Struct PhaseCgroupStats

Source

pub struct PhaseCgroupStats {Show 18 fields
    pub num_workers: usize,
    pub cpus_used: BTreeSet<usize>,
    pub wake_latencies_ns: Vec<u64>,
    pub wake_sample_total: u64,
    pub timer_latencies_ns: Vec<u64>,
    pub timer_sample_total: u64,
    pub run_delays_ns: Vec<u64>,
    pub off_cpu_pcts: Vec<f64>,
    pub total_migrations: u64,
    pub total_iterations: u64,
    pub total_cpu_time_ns: u64,
    pub numa_pages_local: u64,
    pub numa_pages_total: u64,
    pub cross_node_migrated: u64,
    pub max_gap_ms: u64,
    pub max_gap_cpu: usize,
    pub stripped: bool,
    pub metrics: BTreeMap<String, f64>,
    /* private fields */
}

Expand description

Per-phase per-cgroup raw telemetry components — the per-phase analogue of CgroupStats. Holds RAW components (sample vectors + counters), NOT the reduced ratios/percentiles CgroupStats computes, so whole-run and cross-run aggregates RE-POOL from the components at every level (the per-phase telemetry thesis: an aggregate is recomputed over the pooled components, never averaged from ready-made per-phase reductions — a percentile or weighted ratio cannot be recovered from per-phase scalars). Covers every TYPED CgroupStats reduction: avg/min/max off-CPU% and spread from off_cpu_pcts; p99/median/CV wake latency from wake_latencies_ns; mean/worst run-delay from run_delays_ns; migration_ratio, iterations_per_cpu_sec, iterations_per_worker, page_locality, cross_node_migration_ratio from their counter components; the COUPLED worst gap (ms + the CPU that owned it) from max_gap_ms / max_gap_cpu; cpus_used / num_cpus from cpus_used.

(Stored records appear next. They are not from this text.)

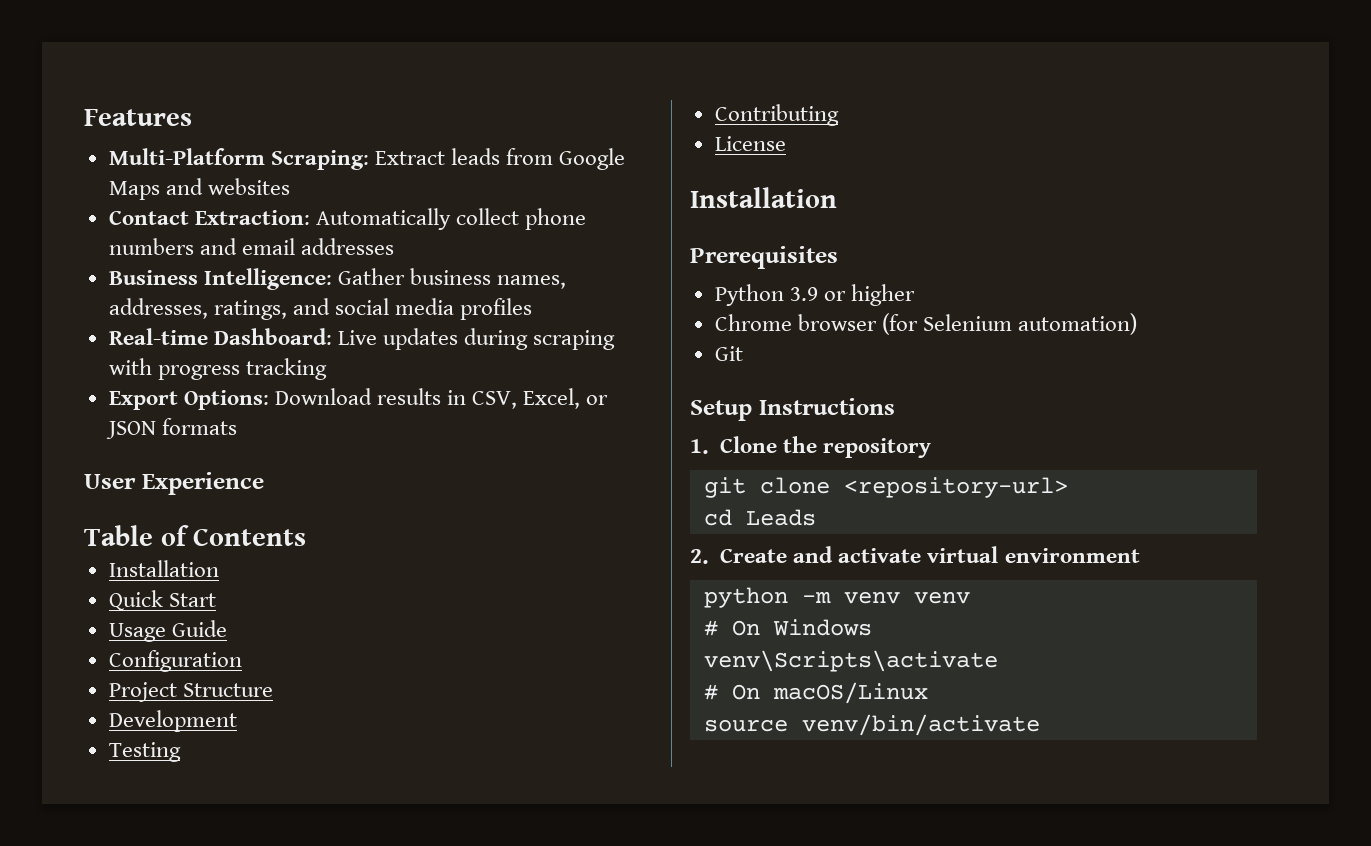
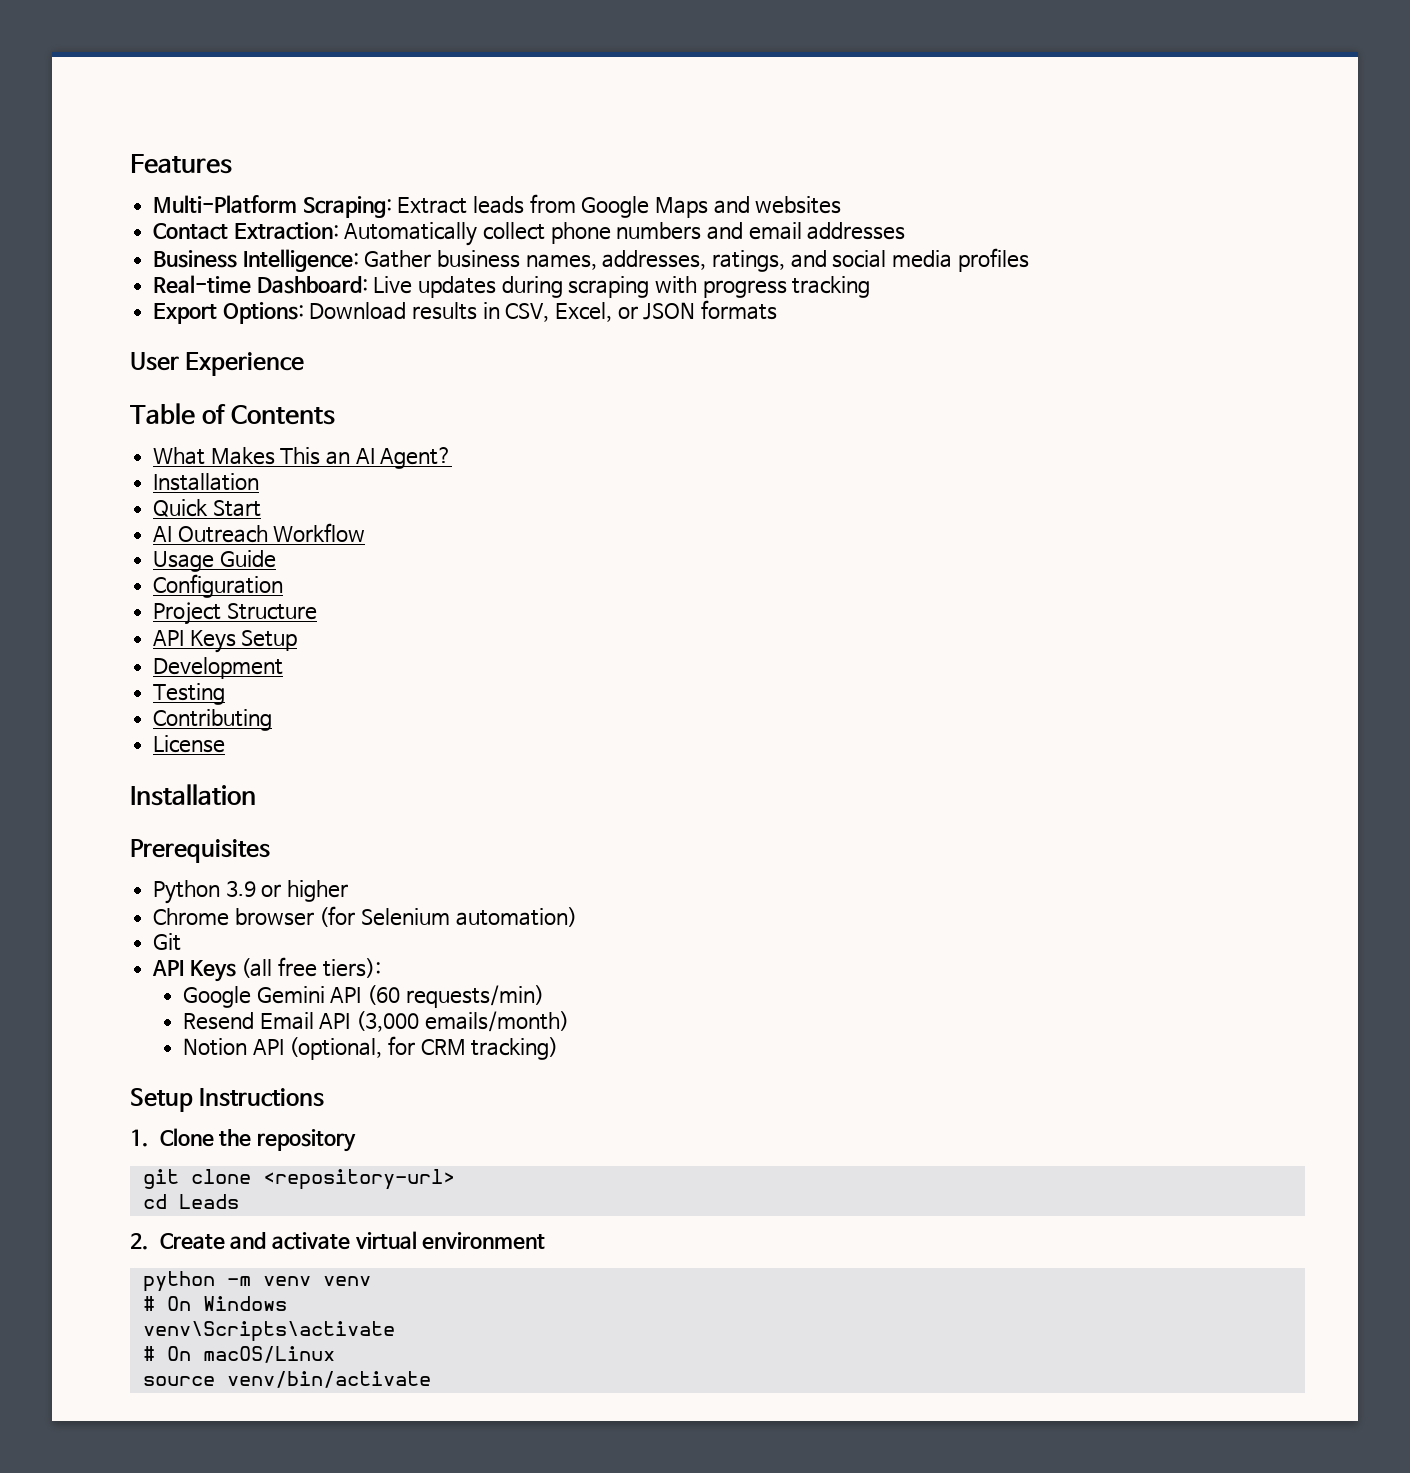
+ What Makes This an AI Agent?
+ AI Outreach Workflow
+ API Keys Setup
+ API Keys (all free tiers):
+ Google Gemini API (60 requests/min)
+ Resend Email API (3,000 emails/month)
+ Notion API (optional, for CRM tracking)

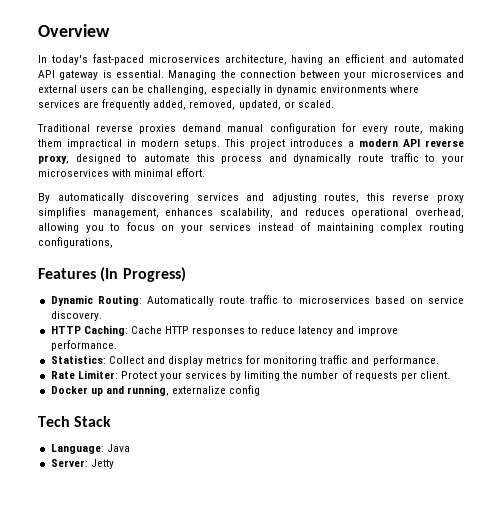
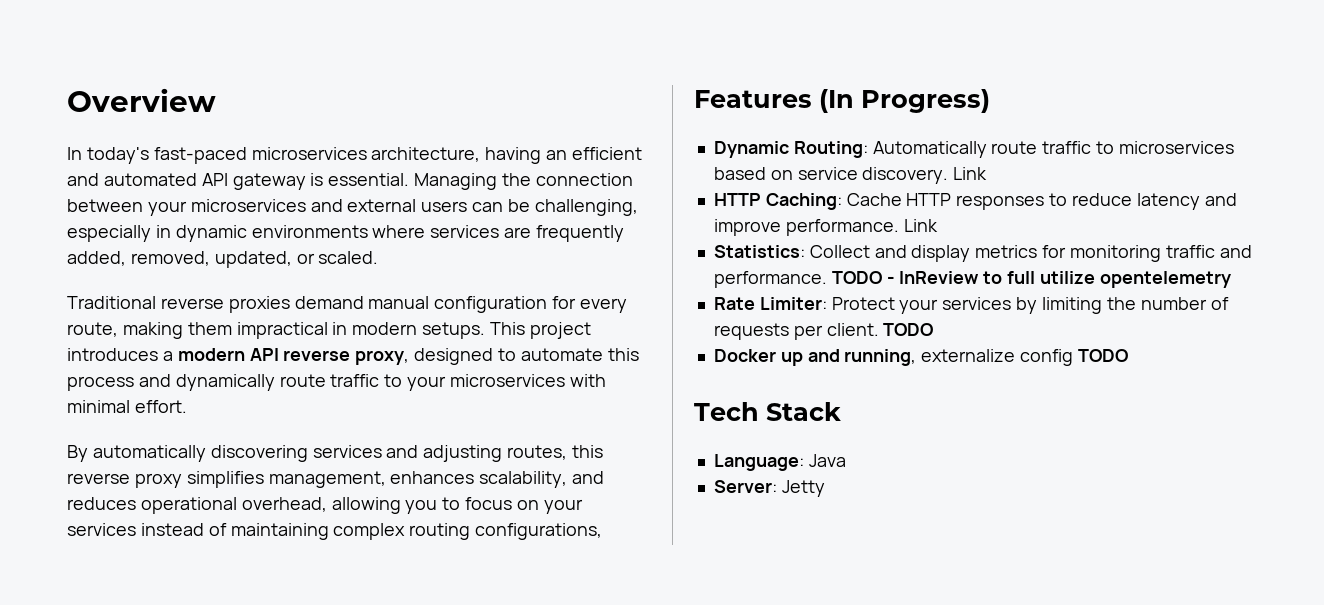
- Dynamic Routing: Automatically route traffic to microservices based on service discovery.
+ Dynamic Routing: Automatically route traffic to microservices based on service discovery. Link
- HTTP Caching: Cache HTTP responses to reduce latency and improve performance.
+ HTTP Caching: Cache HTTP responses to reduce latency and improve performance. Link
+ TODO - InReview to full utilize opentelemetry
- Rate Limiter: Protect your services by limiting the number of requests per client.
+ Rate Limiter: Protect your services by limiting the number of requests per client. TODO
- Docker up and running, externalize config
+ Docker up and running, externalize config TODO

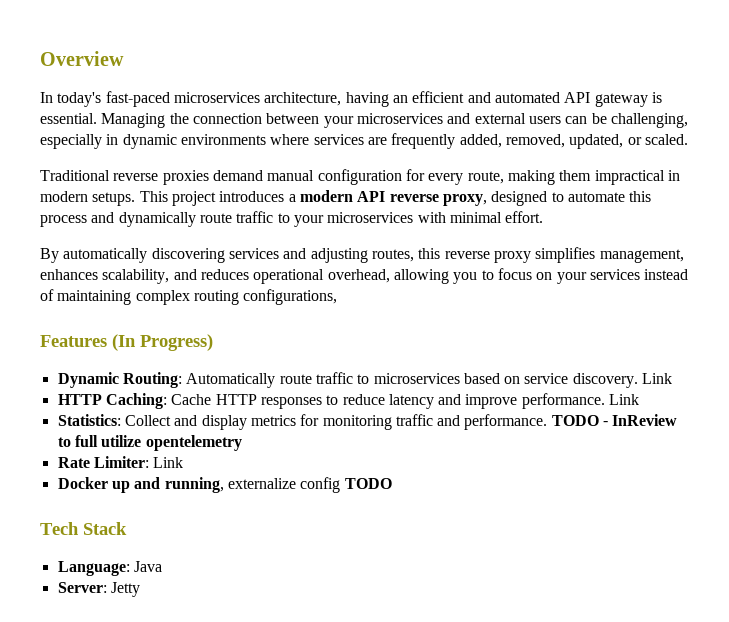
- Rate Limiter: Protect your services by limiting the number of requests per client. TODO
+ Rate Limiter: Link

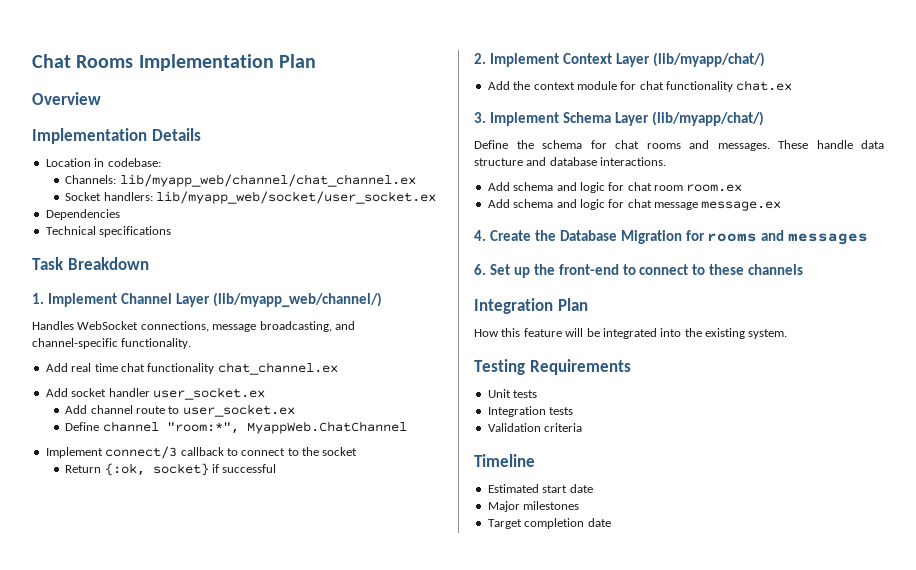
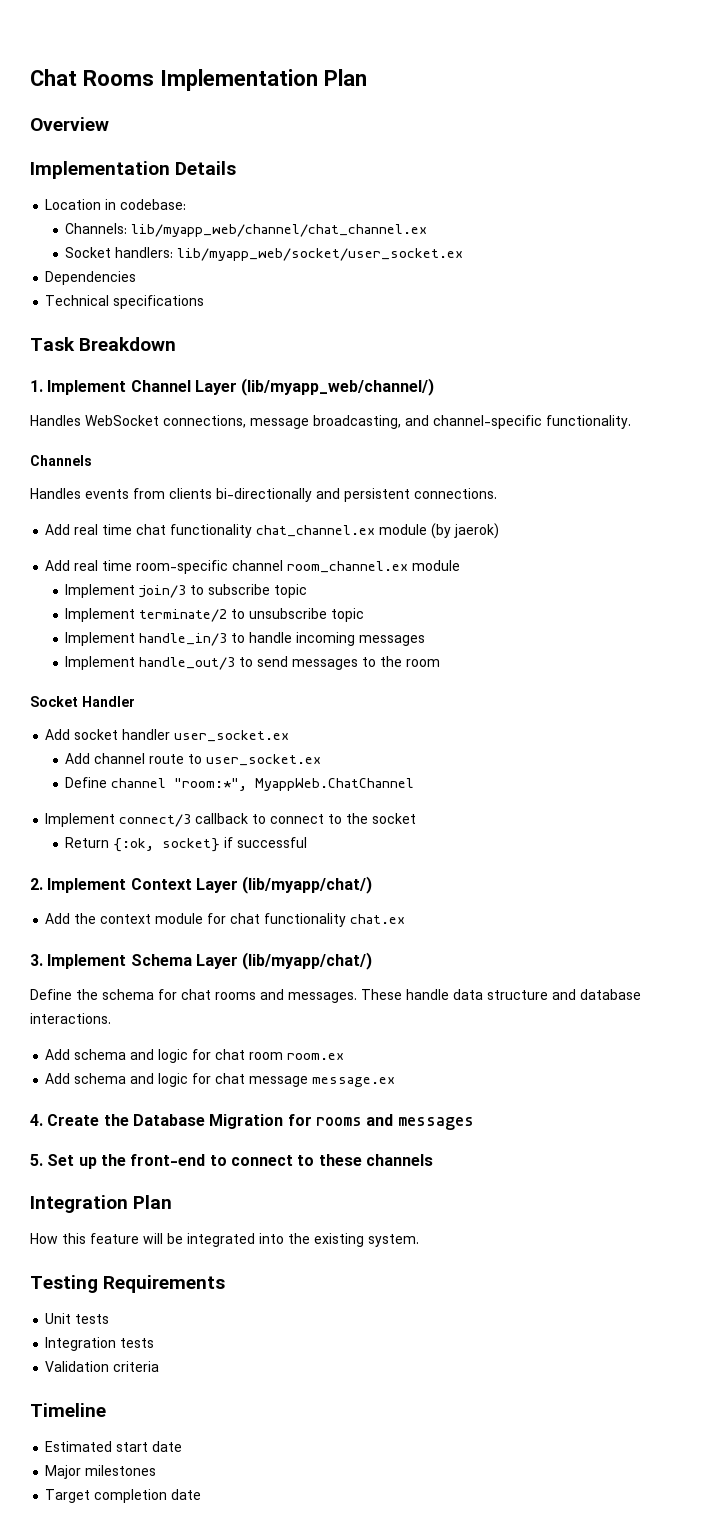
+ Channels
+ Handles events from clients bi-directionally and persistent connections.
- Add real time chat functionality chat_channel.ex
+ Add real time chat functionality chat_channel.ex module (by jaerok)
+ Add real time room-specific channel room_channel.ex module
+ Implement join/3 to subscribe topic
+ Implement terminate/2 to unsubscribe topic
+ Implement handle_in/3 to handle incoming messages
+ Implement handle_out/3 to send messages to the room
+ Socket Handler
- 6. Set up the front-end to connect to these channels
+ 5. Set up the front-end to connect to these channels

EXCLUDES CgroupStats::ext_metrics (the generic extensible map — a per-phase per-cgroup custom metric is a future extension, not part of the typed carrier). Lives in PhaseBucket::per_cgroup, keyed by cgroup name. The structural carrier is empty until a capture path populates it per phase.

Fields§

§num_workers: usize

Worker count in this cgroup for the phase — the denominator for the re-pooled per-worker iteration rate (iterations_per_worker = total_iterations / this). This is a set CARDINALITY (reports.len()), not a kernel counter, but it SUMs in merge because a single cgroup name can emit MULTIPLE carriers in one step — collect_handles builds one per WorkloadHandle, and a CgroupDef with several WorkSpec entries (.work(..).work(..)) spawns one handle per WorkSpec under the same name (apply_setup). Those carriers cover DISJOINT worker subsets, so the cardinality of their union is the SUM (4 + 2 → 6), matching cgroup_stats over the pooled reports (reports.len()); a MAX would understate the count and inflate iterations_per_worker. (The disjointness is the real justification — were carriers ever to overlap, the SUM would over-count.)

§cpus_used: BTreeSet<usize>

Distinct CPUs the cgroup’s workers ran on in the phase (union of each worker’s cpus_used). Re-pools CgroupStats::cpus_used / num_cpus (= the set / its length) via a set UNION.

§wake_latencies_ns: Vec<u64>

Pooled per-wakeup latency samples (ns) across the cgroup’s workers in the phase, un-reduced so p99 / median / CV re-pool over the combined set. The POOL is reservoir-capped at MAX_WAKE_SAMPLES (the per-worker bound, re-applied when same-name carriers merge so the carrier payload stays bounded on the size-limited guest bulk port — without it the pool would be workers × MAX_WAKE_SAMPLES); wake_sample_total carries the true pre-cap population. The CARRIER-level reductions divide by wake_latencies_ns.len() (this capped pool size), NOT by wake_sample_total: Self::wake_summary takes p99 / median over len, and cgroup_stats computes cv = stddev/mean with n = all_latencies.len(). The RUN-level cross-phase re-pool (populate_run_distribution_metrics) instead population-WEIGHTS (see the PARITY CONTRACT below): its CV / mean divide by Σ per-sample weights (the reconstructed true population), which equals len only below the cap.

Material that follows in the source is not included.